Mi cabeza, que ha estado de corazón pesada en su médula fluvial
me ha dicho que la deje descansar.
He estado roto toda una vida, toda una luna…
y ahora que se ha cortado el momento, de forma lenta como la cámara de los huracanes que proyecta en todas las diferencias las hojas cortadas por el movimiento poderoso
de la voluntad exógena (es decir, que viene de afuera de nuestras almas).


Cae la noche y una mente cansada me pide que deposite dentro de tí, pequeño ordenador, mis pensamientos y angustias.

Me ha caído la regla, la tábula rasa de mis pensamientos y noches abandonadas.
Esos excesos, esos hybris generados por pensarnos semidioses y no querer ser responsables…

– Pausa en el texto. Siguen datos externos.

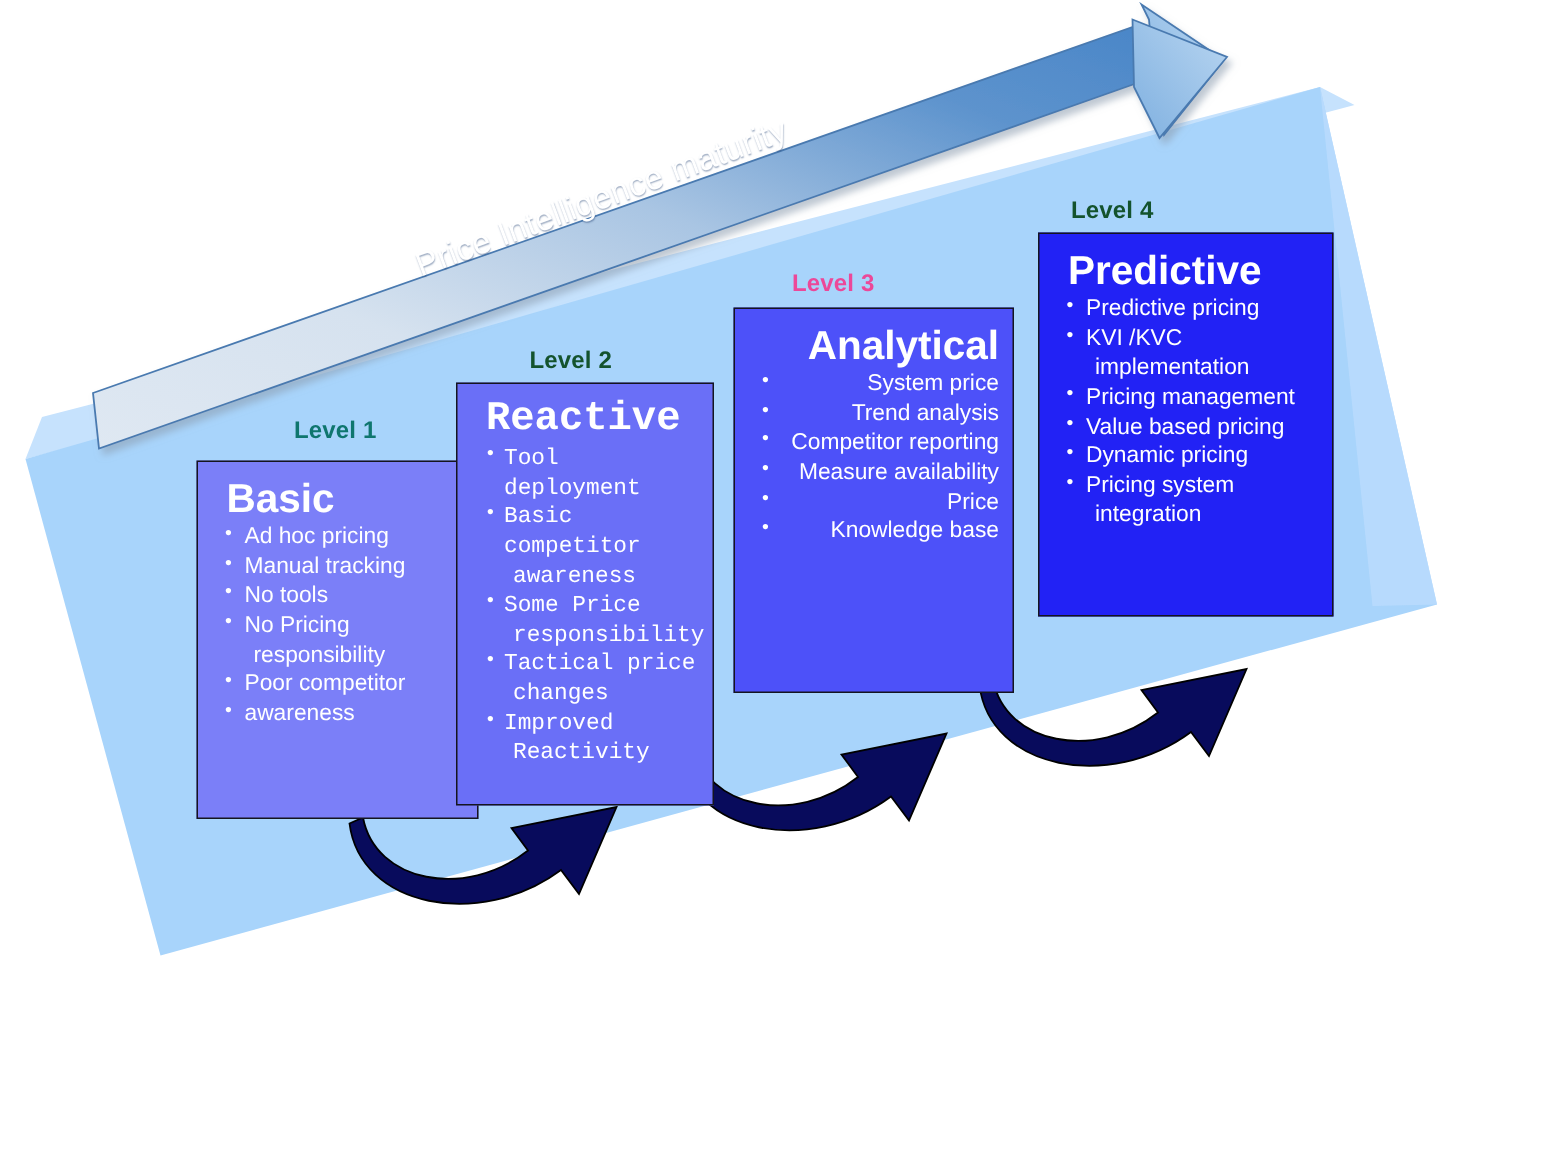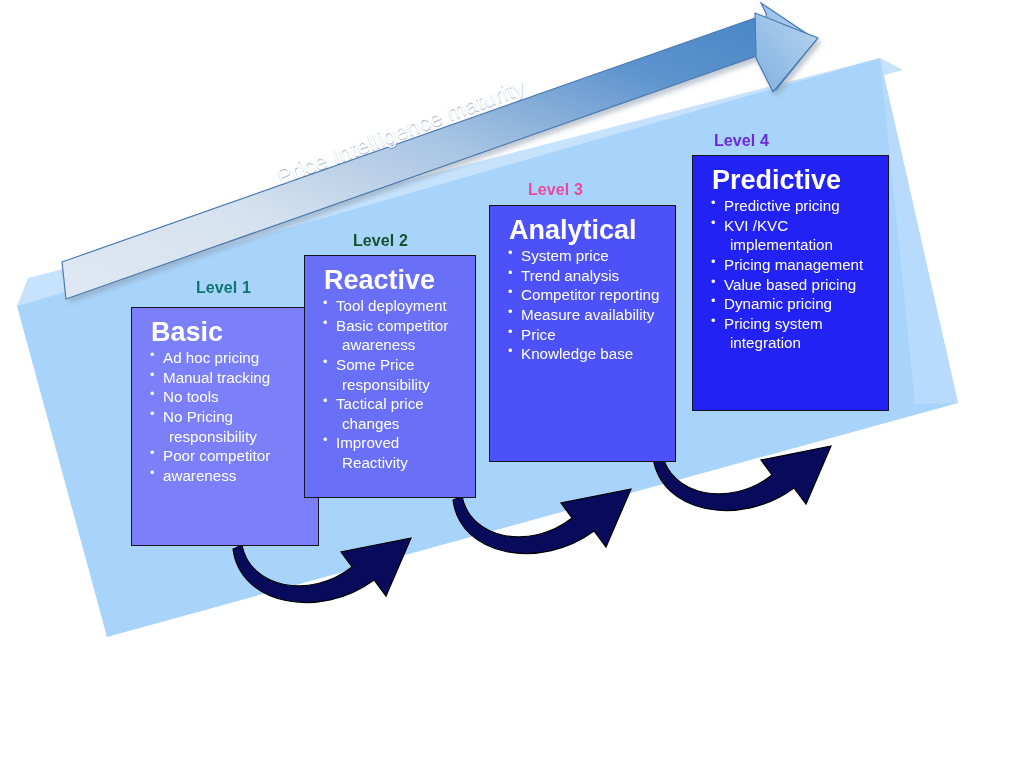"Level 4" div.level-label { color: #6d28d9 -> #14532d }
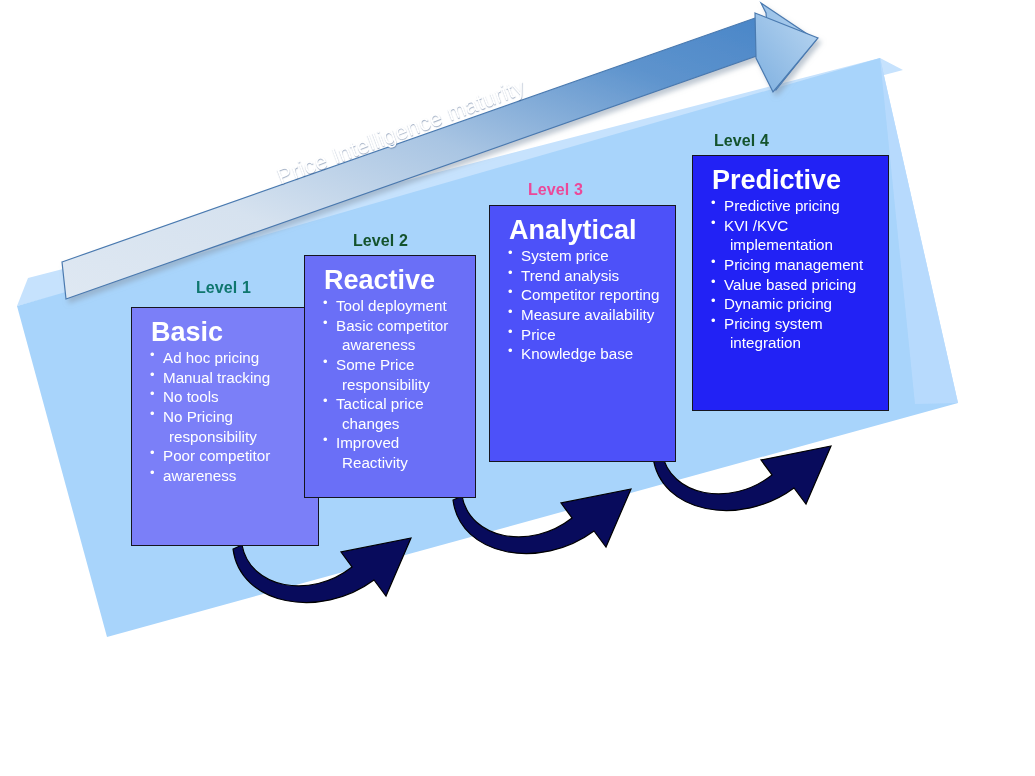"Analytical" #box-3 { text-align: none -> right }
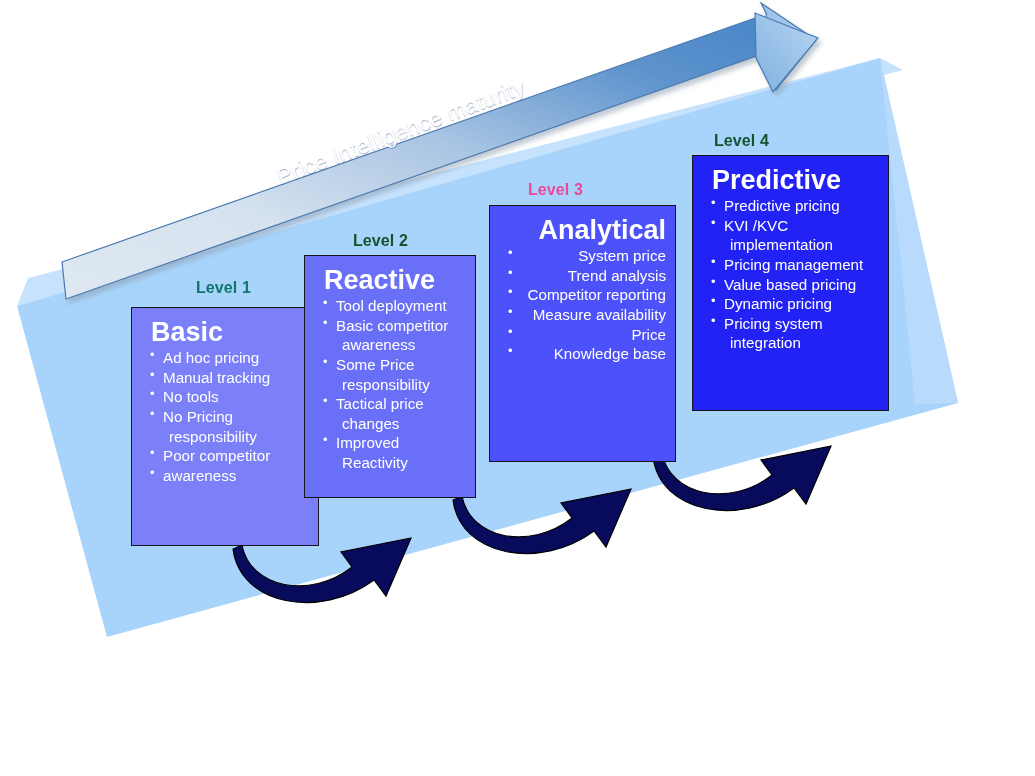"Reactive" #box-2 { font-family: none -> Liberation Mono, monospace; height: 243px -> 282px }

…y ahora conocer el momento exacto de partida es más duro.
Al igual que es más duro el saber cuál es mi voz y cuál la voz improvisada y cuál la voz heredada.


Rayos de gritos de duda…
¿quién soy? ¿a quién me debo? ¿cuál es mi futuro verdadero, no el planeado? ¿Si viajo, cuáles son las ventajas de hacerlo en este momento y no en el cual las nubes de los 25 se levanten sobre el cielo?
¿Quién maneja, en realidad, los hilos de mi percepción?